後から聞いた情報によると、その男は都内で複数の飲食店を展開する経営者で、酒を飲んで酔うと必ずターゲットの女性を決めてマウントを取ってくるタイプの人物らしい。
マウンティングの後で「俺が養ってやろうか?」とオマケに口説いてくるのだから、余計にたちが悪い。
会の終了後、誘ってくれた友人からは平謝りされたが、私の気持ちは一向に鎮まらなかった。

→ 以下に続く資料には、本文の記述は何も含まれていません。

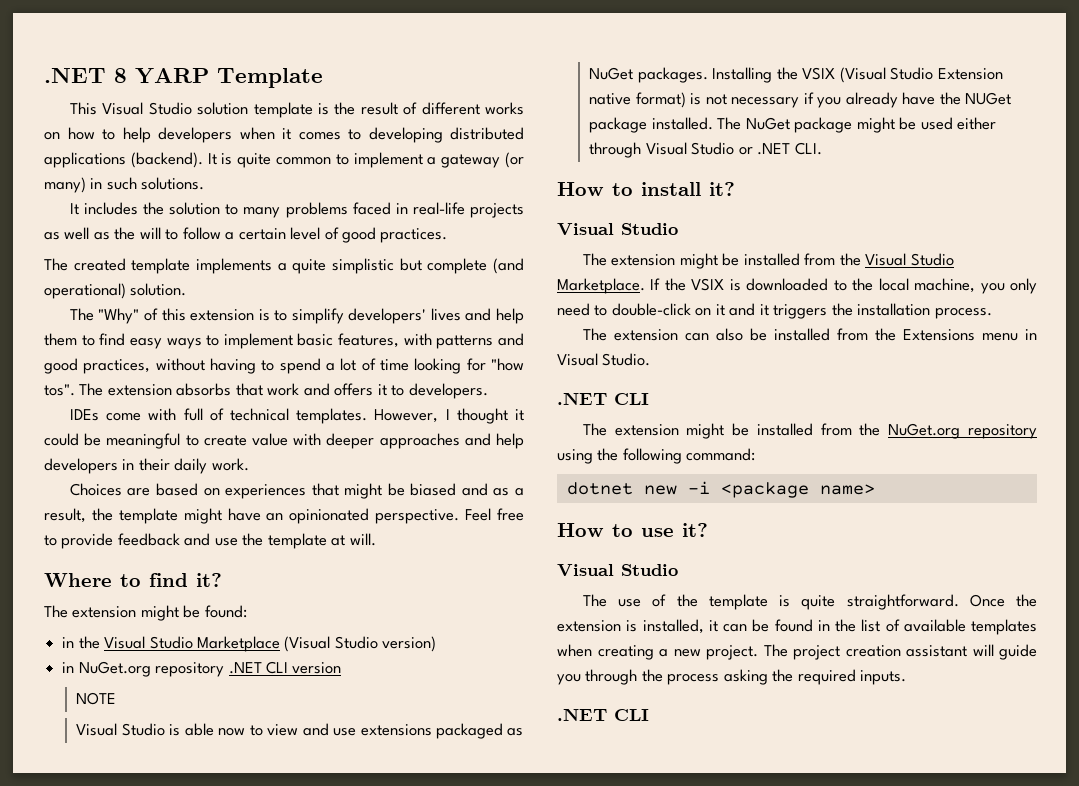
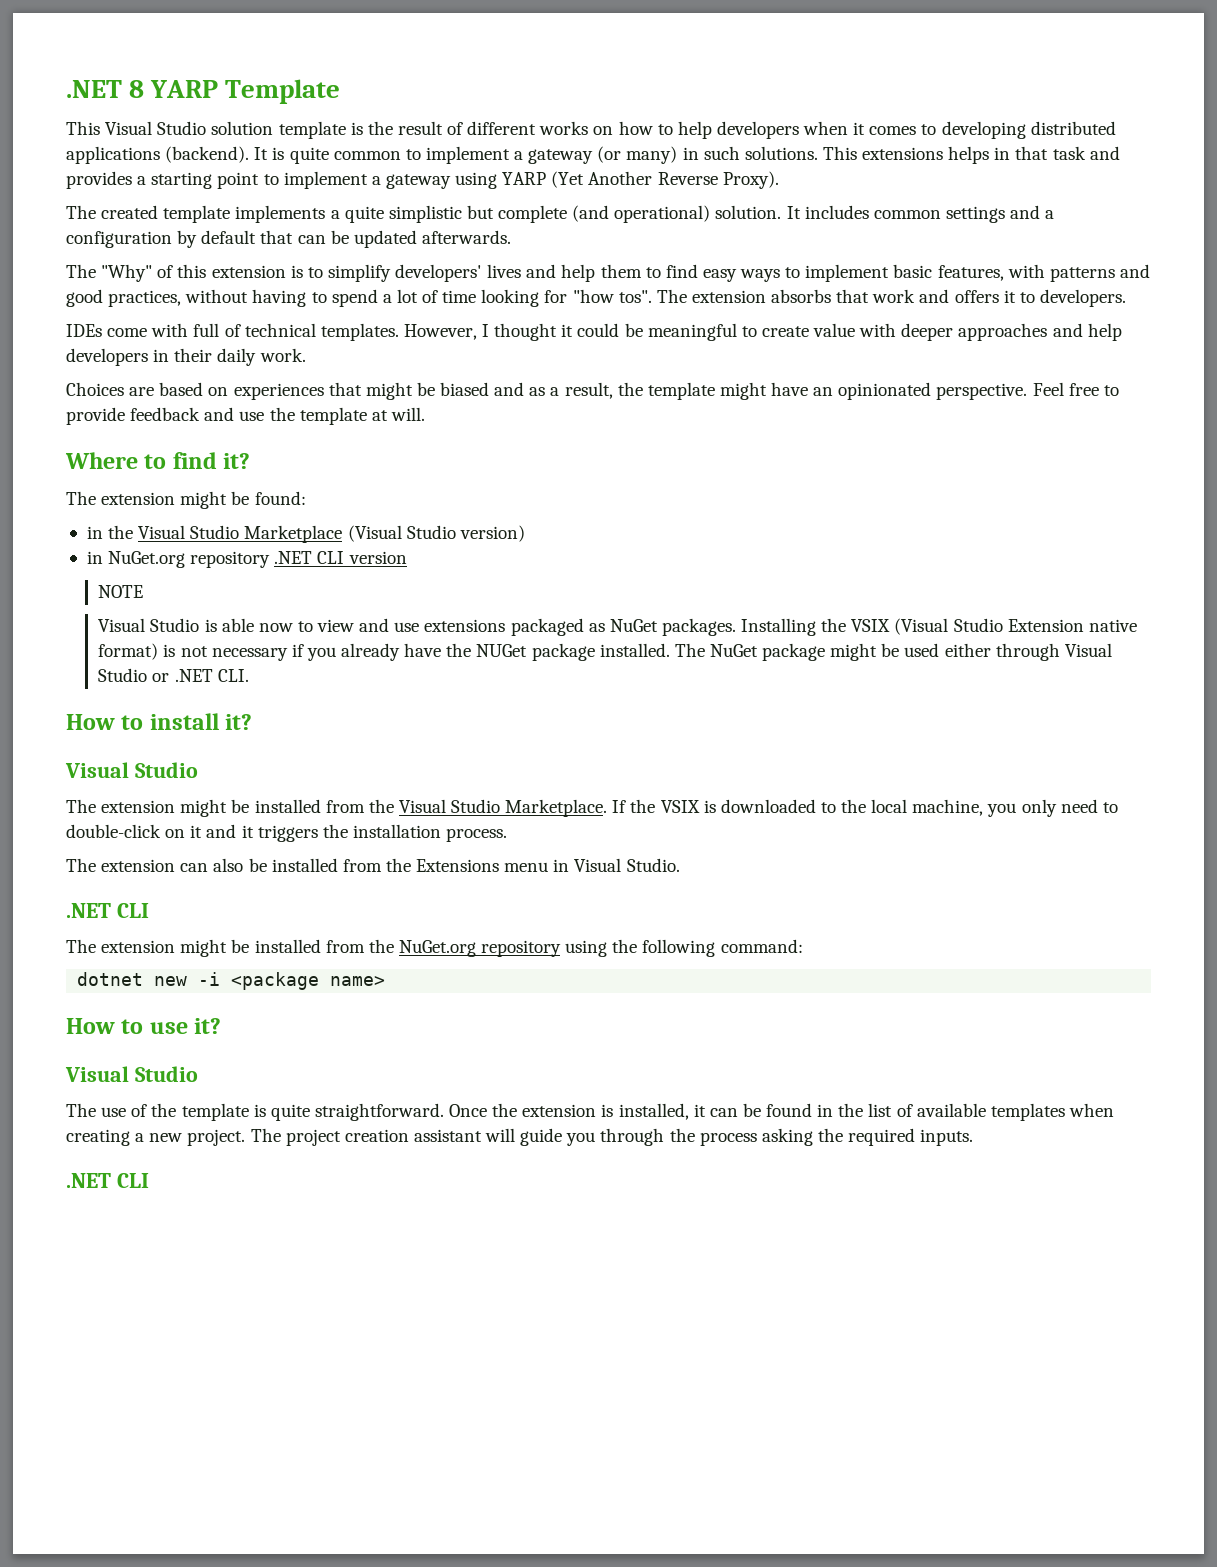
- It is quite common to implement a gateway (or many) in such solutions.
- It includes the solution to many problems faced in real-life projects as well as the will to follow a certain level of good practices.
+ It is quite common to implement a gateway (or many) in such solutions. This extensions helps in that task and provides a starting point to implement a gateway using YARP (Yet Another Reverse Proxy).
+ It includes common settings and a configuration by default that can be updated afterwards.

それどころか、その夜は怒りで眠れず、まんじりともしないで一夜を明かす。
そして、その翌日から私は、会社員ライターとして人生の再スタートを切った。
ここで、「生活定点」調査の1つのデータを見てみたい。
「仕事をするなら、やりがいよりも安定性で会社を選びたい」と感じる人の割合についてである。
調査の結果、安定を選ぶ人は全体で約3割となった。
それほど高い数値ではない。
しかし、2012年を境に、若者の安定志向が年上世代の安定志向を上回っている。
「お金に関係なく、三度の飯より書くことが好き。世の中はお金が全てじゃない」
そう啖呵を切ったあの日の私はまだ25歳で、「自分がやりがいを感じられること」を真剣に探し出し、ようやく会社員ライターという職をセカンドキャリアに選んだ。
しかし、あの男は「人生やっちゃったね」とほざいた。
もしかすると、近頃の若者に対しても、あの男のように夢を搾取してくる大人が周囲にいるのではないか。
ふと、そんな仮説が脳裏をよぎる。